James H Degnan et al. Syst Biol. 2009 Feb.

Abstract

Consensus methods provide a useful strategy for summarizing information from a collection of gene trees. An important application of consensus methods is to combine gene trees to estimate a species tree. To investigate the theoretical properties of consensus trees that would be obtained from large numbers of loci evolving according to a basic evolutionary model, we construct consensus trees from rooted gene trees that occur in proportion to gene-tree probabilities derived from coalescent theory. We consider majority-rule, rooted triple (R(*)), and greedy consensus trees obtained from known, rooted gene trees, both in the asymptotic case as numbers of gene trees approach infinity and for finite numbers of genes.

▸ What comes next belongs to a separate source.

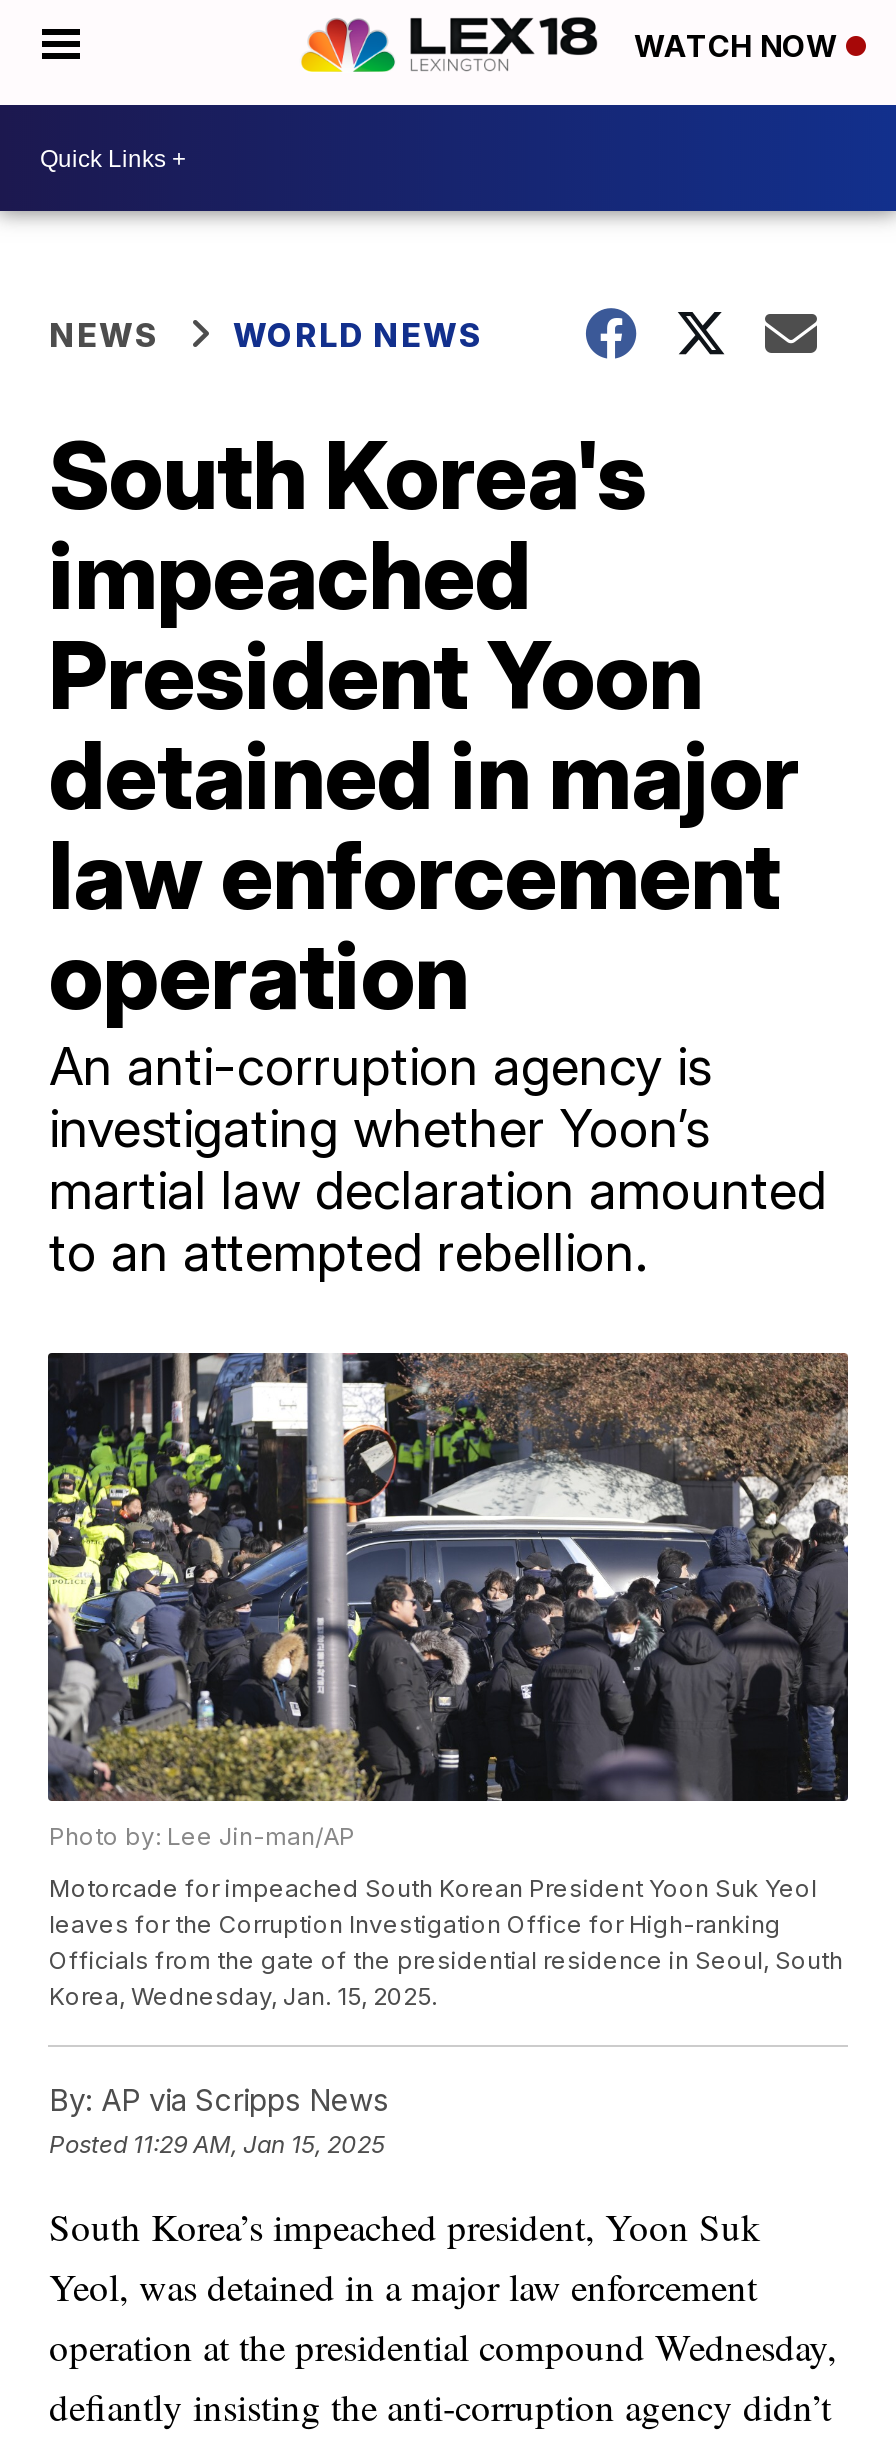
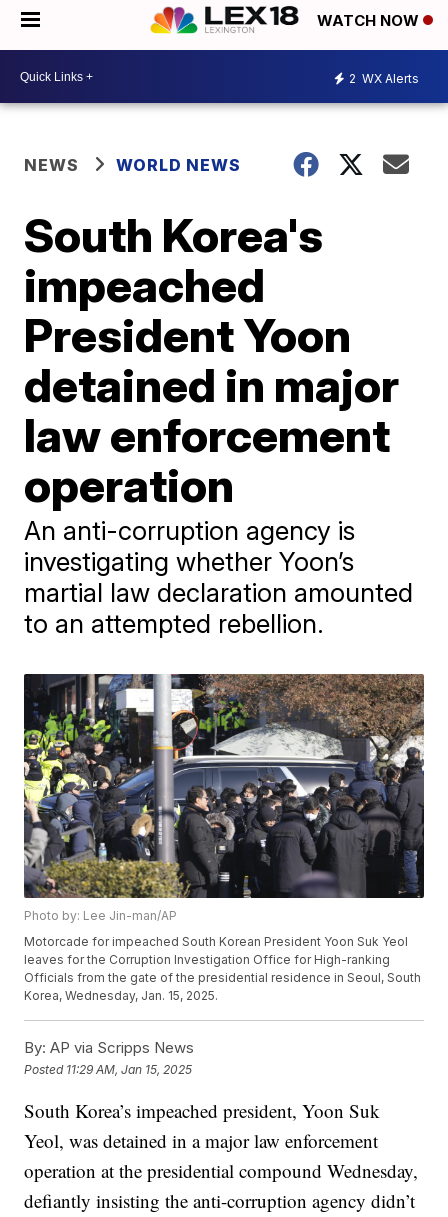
+ 2 WX Alerts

Our results show that for some combinations of species-tree branch lengths, increasing the number of independent loci can make the rooted majority-rule consensus tree more likely to be at least partially unresolved. However, the probability that the R(*) consensus tree has the species-tree topology approaches 1 as the number of gene trees approaches infinity. Although the greedy consensus algorithm can be the quickest to converge on the correct species-tree topology when increasing the number of gene trees, it can also be positively misleading. The majority-rule consensus tree is not a misleading estimator of the species-tree topology, and the R(*) consensus tree is a statistically consistent estimator of the species-tree topology. Our results therefore suggest a method for using multiple loci to infer the species-tree topology, even when it is discordant with the most likely gene tree.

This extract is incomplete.